#### [EXERCISE AIM]
Among the records, find the lines that hold the string "Multicast" and return them.

Recorded data
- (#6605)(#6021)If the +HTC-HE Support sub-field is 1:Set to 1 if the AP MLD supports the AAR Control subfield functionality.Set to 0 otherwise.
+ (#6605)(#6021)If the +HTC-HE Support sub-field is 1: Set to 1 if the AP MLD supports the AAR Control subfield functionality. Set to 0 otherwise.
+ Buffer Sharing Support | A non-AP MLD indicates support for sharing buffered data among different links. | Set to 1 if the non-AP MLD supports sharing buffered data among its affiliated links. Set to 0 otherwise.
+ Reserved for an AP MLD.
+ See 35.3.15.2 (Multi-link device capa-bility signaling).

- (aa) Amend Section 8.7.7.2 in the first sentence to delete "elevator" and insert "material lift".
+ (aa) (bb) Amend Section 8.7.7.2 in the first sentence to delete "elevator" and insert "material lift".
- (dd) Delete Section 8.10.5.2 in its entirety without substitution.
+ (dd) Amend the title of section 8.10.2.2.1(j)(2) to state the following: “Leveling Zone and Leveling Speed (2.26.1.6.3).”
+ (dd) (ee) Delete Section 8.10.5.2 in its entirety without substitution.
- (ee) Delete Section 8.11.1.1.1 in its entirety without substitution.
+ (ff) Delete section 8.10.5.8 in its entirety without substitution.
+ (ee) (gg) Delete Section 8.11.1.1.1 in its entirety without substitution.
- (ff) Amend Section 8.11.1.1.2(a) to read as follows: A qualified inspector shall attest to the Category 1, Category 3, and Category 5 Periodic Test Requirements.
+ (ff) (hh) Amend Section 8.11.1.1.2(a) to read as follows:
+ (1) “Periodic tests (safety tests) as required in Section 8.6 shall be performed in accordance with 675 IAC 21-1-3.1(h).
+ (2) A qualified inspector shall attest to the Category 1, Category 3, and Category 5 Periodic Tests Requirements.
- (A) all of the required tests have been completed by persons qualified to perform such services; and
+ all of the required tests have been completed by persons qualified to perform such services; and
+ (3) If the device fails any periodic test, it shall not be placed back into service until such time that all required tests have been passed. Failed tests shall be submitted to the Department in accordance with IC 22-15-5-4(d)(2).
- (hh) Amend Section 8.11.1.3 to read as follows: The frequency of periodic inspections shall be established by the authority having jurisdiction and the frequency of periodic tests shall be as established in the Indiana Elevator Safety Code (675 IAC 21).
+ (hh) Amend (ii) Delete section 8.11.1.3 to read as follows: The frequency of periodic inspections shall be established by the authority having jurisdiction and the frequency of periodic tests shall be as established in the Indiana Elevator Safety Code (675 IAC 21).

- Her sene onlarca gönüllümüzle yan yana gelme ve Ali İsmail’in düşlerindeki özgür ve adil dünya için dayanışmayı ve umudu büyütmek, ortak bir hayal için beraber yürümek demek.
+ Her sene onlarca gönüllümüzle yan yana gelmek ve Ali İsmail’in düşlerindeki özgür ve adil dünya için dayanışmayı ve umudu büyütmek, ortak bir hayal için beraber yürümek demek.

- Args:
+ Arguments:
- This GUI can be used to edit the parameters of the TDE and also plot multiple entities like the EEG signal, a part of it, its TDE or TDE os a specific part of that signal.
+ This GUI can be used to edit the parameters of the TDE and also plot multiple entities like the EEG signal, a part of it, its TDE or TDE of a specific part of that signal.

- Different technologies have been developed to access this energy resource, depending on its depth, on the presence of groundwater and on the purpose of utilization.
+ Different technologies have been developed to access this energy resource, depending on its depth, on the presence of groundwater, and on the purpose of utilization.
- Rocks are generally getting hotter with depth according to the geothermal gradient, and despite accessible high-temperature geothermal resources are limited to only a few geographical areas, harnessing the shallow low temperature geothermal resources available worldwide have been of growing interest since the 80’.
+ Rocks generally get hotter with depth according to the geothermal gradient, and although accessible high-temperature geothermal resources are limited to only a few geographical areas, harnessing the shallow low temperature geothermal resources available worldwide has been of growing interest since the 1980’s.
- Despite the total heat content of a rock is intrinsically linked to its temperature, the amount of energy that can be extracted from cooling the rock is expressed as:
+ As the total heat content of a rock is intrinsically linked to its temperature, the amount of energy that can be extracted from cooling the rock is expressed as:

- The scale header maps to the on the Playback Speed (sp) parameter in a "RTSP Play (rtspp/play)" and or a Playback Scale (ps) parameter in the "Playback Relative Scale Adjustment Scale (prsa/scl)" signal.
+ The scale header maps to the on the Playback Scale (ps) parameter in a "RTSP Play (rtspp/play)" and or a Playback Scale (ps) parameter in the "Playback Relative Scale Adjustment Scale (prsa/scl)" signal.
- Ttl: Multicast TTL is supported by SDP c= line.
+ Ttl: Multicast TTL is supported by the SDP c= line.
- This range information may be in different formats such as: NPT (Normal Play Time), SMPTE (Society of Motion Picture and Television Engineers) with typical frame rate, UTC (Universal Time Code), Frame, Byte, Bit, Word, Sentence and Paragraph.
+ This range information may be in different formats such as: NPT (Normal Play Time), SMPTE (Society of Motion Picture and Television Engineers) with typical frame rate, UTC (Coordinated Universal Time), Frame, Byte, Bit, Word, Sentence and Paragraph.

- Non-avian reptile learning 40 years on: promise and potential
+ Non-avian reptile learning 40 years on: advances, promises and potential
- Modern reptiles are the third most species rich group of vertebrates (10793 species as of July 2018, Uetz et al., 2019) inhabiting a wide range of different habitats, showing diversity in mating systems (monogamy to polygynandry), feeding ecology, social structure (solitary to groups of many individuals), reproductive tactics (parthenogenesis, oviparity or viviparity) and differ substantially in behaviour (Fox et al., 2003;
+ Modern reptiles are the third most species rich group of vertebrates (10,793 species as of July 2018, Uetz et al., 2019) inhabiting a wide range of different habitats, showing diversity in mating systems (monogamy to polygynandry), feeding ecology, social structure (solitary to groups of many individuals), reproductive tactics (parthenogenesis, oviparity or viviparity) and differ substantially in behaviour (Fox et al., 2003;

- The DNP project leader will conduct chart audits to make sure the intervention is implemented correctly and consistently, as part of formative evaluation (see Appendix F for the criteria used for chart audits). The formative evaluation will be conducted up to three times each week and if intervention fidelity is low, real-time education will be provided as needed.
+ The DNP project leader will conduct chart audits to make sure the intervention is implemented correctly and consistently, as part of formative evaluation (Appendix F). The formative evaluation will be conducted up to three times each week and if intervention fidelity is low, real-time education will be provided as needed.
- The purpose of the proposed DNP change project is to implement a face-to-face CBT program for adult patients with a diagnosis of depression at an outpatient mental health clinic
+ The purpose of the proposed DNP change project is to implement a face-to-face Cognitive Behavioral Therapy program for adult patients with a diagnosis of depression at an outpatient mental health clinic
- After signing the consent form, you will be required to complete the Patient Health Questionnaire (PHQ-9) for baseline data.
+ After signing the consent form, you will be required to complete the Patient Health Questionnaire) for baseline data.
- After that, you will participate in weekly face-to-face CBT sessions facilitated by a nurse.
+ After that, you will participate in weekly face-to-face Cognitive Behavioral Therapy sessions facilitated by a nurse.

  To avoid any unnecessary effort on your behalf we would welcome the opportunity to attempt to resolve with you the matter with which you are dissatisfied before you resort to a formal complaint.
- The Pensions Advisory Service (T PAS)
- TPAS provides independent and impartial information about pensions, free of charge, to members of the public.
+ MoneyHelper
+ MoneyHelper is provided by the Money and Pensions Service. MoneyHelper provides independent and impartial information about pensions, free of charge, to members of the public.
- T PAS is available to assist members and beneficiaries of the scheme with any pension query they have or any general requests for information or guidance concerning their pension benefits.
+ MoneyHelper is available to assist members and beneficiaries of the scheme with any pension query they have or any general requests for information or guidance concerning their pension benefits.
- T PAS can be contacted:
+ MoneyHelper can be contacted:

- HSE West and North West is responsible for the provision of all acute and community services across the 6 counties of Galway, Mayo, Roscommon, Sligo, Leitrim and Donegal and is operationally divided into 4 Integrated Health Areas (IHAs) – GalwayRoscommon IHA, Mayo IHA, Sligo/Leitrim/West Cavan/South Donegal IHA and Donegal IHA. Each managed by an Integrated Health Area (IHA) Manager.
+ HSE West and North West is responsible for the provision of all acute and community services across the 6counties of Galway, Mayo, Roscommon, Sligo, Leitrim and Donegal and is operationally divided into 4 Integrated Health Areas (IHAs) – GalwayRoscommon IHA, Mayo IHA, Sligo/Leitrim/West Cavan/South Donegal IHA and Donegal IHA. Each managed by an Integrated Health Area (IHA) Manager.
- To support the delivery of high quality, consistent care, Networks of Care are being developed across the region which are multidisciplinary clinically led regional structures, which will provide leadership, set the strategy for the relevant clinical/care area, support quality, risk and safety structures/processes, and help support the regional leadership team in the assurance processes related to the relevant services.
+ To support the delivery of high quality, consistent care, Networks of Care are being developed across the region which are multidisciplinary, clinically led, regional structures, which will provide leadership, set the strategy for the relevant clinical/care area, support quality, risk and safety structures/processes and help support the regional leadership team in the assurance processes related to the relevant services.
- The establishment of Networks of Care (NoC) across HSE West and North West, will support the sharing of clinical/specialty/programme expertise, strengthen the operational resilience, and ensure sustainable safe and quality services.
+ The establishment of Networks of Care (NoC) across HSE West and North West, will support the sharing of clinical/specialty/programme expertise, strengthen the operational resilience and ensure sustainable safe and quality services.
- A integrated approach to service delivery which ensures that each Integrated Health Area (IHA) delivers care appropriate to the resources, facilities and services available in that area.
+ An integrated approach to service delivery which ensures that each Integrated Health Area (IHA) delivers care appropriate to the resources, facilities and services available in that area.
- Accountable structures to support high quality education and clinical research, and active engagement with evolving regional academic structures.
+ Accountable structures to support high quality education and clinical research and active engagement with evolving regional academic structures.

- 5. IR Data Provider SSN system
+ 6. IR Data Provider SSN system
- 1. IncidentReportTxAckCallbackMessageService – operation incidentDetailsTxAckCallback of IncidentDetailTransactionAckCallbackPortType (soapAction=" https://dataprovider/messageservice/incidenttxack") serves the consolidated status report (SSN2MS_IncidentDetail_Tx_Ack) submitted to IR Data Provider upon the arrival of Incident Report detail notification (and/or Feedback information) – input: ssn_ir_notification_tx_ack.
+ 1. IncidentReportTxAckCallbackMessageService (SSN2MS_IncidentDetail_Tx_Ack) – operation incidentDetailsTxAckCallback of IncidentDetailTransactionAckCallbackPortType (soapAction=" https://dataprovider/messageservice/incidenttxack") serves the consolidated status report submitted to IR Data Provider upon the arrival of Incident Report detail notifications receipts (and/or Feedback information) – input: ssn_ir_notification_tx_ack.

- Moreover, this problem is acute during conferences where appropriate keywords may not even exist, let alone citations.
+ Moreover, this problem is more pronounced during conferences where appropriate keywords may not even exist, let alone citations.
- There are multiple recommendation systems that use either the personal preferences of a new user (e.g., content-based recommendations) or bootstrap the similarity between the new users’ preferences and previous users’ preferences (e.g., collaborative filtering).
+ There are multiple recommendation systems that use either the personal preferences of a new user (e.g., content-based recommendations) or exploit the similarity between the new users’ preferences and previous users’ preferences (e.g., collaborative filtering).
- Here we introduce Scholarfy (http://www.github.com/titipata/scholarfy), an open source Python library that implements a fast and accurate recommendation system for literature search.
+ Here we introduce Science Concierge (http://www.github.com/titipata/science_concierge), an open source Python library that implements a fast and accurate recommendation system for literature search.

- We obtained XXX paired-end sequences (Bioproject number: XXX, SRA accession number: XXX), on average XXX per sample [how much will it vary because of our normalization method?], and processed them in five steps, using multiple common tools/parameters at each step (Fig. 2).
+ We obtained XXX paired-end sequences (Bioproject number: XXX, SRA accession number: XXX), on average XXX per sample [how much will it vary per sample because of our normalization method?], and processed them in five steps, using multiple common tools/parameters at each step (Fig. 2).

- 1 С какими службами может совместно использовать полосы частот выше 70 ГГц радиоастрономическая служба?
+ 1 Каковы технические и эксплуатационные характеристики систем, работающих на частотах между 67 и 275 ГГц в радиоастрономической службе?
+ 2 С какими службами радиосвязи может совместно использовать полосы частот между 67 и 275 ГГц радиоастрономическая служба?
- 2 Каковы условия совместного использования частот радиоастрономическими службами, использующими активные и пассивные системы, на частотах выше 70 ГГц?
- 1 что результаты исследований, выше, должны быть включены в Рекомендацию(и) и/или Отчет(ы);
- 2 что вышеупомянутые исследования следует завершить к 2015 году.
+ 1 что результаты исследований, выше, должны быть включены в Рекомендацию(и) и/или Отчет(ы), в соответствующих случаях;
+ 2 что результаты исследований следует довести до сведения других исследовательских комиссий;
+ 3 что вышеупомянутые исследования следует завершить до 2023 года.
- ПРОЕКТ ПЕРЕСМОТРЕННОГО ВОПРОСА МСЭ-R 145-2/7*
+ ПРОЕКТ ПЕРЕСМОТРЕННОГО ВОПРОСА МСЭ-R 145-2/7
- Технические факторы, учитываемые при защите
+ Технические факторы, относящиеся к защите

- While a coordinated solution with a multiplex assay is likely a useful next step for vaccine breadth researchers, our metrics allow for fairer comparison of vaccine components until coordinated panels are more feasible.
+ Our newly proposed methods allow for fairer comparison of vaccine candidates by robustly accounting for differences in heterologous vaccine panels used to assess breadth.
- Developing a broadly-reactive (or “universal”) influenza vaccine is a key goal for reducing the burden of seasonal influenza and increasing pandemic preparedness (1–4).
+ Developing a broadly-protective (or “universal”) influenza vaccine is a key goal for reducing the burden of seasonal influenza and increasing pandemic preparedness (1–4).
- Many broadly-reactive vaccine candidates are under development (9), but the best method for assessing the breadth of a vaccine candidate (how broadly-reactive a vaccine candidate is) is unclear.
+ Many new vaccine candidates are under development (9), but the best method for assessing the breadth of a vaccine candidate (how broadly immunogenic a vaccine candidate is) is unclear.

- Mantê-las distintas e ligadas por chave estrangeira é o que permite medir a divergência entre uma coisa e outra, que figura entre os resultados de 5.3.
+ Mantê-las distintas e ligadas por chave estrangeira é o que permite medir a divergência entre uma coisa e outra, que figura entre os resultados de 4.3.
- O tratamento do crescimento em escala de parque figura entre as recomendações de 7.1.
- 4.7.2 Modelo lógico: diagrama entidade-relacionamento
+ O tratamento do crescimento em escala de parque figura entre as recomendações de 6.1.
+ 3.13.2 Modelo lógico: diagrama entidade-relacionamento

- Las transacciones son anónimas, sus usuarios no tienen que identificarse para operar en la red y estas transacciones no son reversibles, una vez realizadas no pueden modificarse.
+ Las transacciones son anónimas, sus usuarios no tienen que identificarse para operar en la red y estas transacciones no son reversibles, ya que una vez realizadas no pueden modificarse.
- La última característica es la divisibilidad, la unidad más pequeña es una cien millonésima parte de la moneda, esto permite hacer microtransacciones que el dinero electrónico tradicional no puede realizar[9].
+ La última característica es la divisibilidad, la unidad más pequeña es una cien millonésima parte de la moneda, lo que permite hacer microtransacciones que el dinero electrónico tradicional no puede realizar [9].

#### [WRITTEN SOLUTION]
- Ttl: Multicast TTL is supported by SDP c= line.
+ Ttl: Multicast TTL is supported by the SDP c= line.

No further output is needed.